Повстречавшись с ним глазами, Жекки подумала, что неплохо было бы рассказать этому добросердечному умному человеку о своем страшном сне — кружении. Ведь Николай Степанович хороший доктор. Он мог бы посоветовать ей какие-нибудь успокаивающие капли или — снотворное. Такое лекарство было бы вовсе не лишним для нее, тем более, если она собирается уехать в древню, а оттуда, возможно, еще куда-то. И в деревне, и в дальних странствиях успокоительное снадобье очень даже пригодилось бы. Но Жекки знала, что рассказав про свой сон, она неизбежно затронет нечто такое, что ни в коем случае не должно стать известным другим людям. Она уже поняла, что «кружения» — это умирающая часть ее души, связанная неразрывной болью с Аболешевым. И сейчас осознала, что предпочитает дать этой части души умереть так, как ей предназначено естественным порядком вещей. Она приготовилась стерпеть всю предназначенную ей пытку до конца, потому что, пока в ней жило страдание, она знала, что Аболешев еще живет. Ей казалось, что она готова выдержать любые страдания и терпеть их сколь угодно долго, лишь бы знать, что вместе с ними продолжается жизнь Аболешева.

Поэтому единственное, о чем Жекки позволила себе попросить Николая Степановича, очнувшись от переживаний, был порошок от мигрени. Когда Николай Степанович протянул ей картонную коробочку с порошком, Жекки взяла ее, уже не чувствуя той давящей изнутри тяжести, что несколько минут назад едва не привела ее к болевому обмороку.

— Благодарю, — сказала она, вставая. Жекки видела в глазах доктора безмолвно звучащий вопрос: «Совладаете ли вы с тем, что на вас обрушилось?» В том, с какой упрямой волей Жекки произнесла слово благодарности, как ей показалось, она вполне выразила ответ.

И Николай Степанович, видимо, понял ее правильно, потому что, провожая Жекки в столовую, держался более чем спокойно. Он и сам не без основания считал себя неплохим доктором, отчего благополучное завершение беседы с нервной пациенткой уверенно отнес на счет своего высокого врачебного искусства.

IX

Из-под фаянсовой крышки супницы, расписанной голубыми цветами, уже поднимался легкий аппетитный пар. Жекки ловила на себе озабоченные взгляды сестры, занявшей за столом место хозяйки. Николай Степанович церемонно положил на колени белоснежную салфетку. Степа с Павлушей вовсю уминали хлеб, приготовившись окунуть ложки в тарелки со щами. Все томились одинаковым ожиданием. Наконец, дверь распахнулась, и запыхавшийся Юра влетел в столовую.

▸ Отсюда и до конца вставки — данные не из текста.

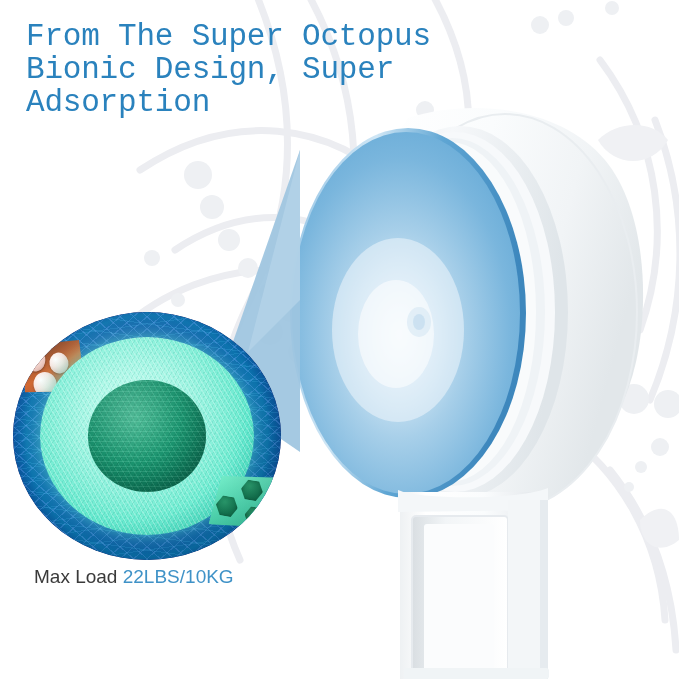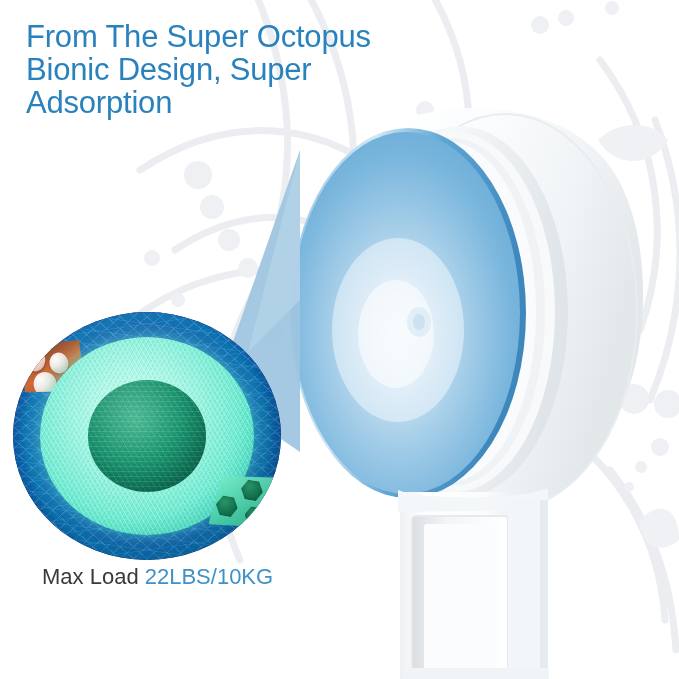--- a/index.html
+++ b/index.html
@@ -29,20 +29,21 @@
     position:absolute;
     left:26px; top:20px;
     width:520px;
     z-index:40;
     font-size:31px;
     line-height:33px;
     font-weight:400;
     letter-spacing:-0.2px;
     color:#2a82bd;
     white-space:pre-line;
+    font-family:Liberation Mono, monospace;
   }
 
   
   #product { position:absolute; inset:0; z-index:20; pointer-events:none; }
 
   
   #connector { position:absolute; inset:0; z-index:25; pointer-events:none; }
 
   
   #inset-wrap {
@@ -159,23 +160,23 @@
   .hexcell {
     position:absolute;
     background:radial-gradient(circle at 38% 32%, #2a9c6e 0%, #157a54 55%, #0a5c3f 100%);
     clip-path:polygon(25% 5%, 75% 5%, 100% 50%, 75% 95%, 25% 95%, 0% 50%);
     box-shadow:inset 0 0 4px rgba(0,0,0,.4);
   }
 
   
   #caption {
     position:absolute;
-    left:42px; top:565px;
+    left:34px; top:565px;
     z-index:40;
-    font-size:22px;
+    font-size:19px;
     line-height:24px;
     color:#3a3a3a;
     white-space:nowrap;
   }
   #caption .accent { color:#3f92c7; }
 </style>
 </head>
 <body>
 
 <div id="stage">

Он как всегда опоздал. Вспотевшие волосы двумя мокрыми колечками приклеились у него ко лбу. На щеках переливался влажный румянец. В глазах еще не погасло что-то блестящее и веселое, явно относившееся к той бурной уличной жизни, от которой он еще не вполне оторвался. Он так торопился, что мог дышать лишь через рот. Алефтина, всегда обедавшая с семьей, метнула на строптивого воспитанника суровый осуждающий взгляд. Елена Павловна потребовала, чтобы Юра немедленно шел мыть руки. Николай Степанович ничего не сказал, но по его виду можно было догадаться — никакого нового скандала и даже повышения голоса, будь то его собственный голос, или голос Ляли, он больше не допустит.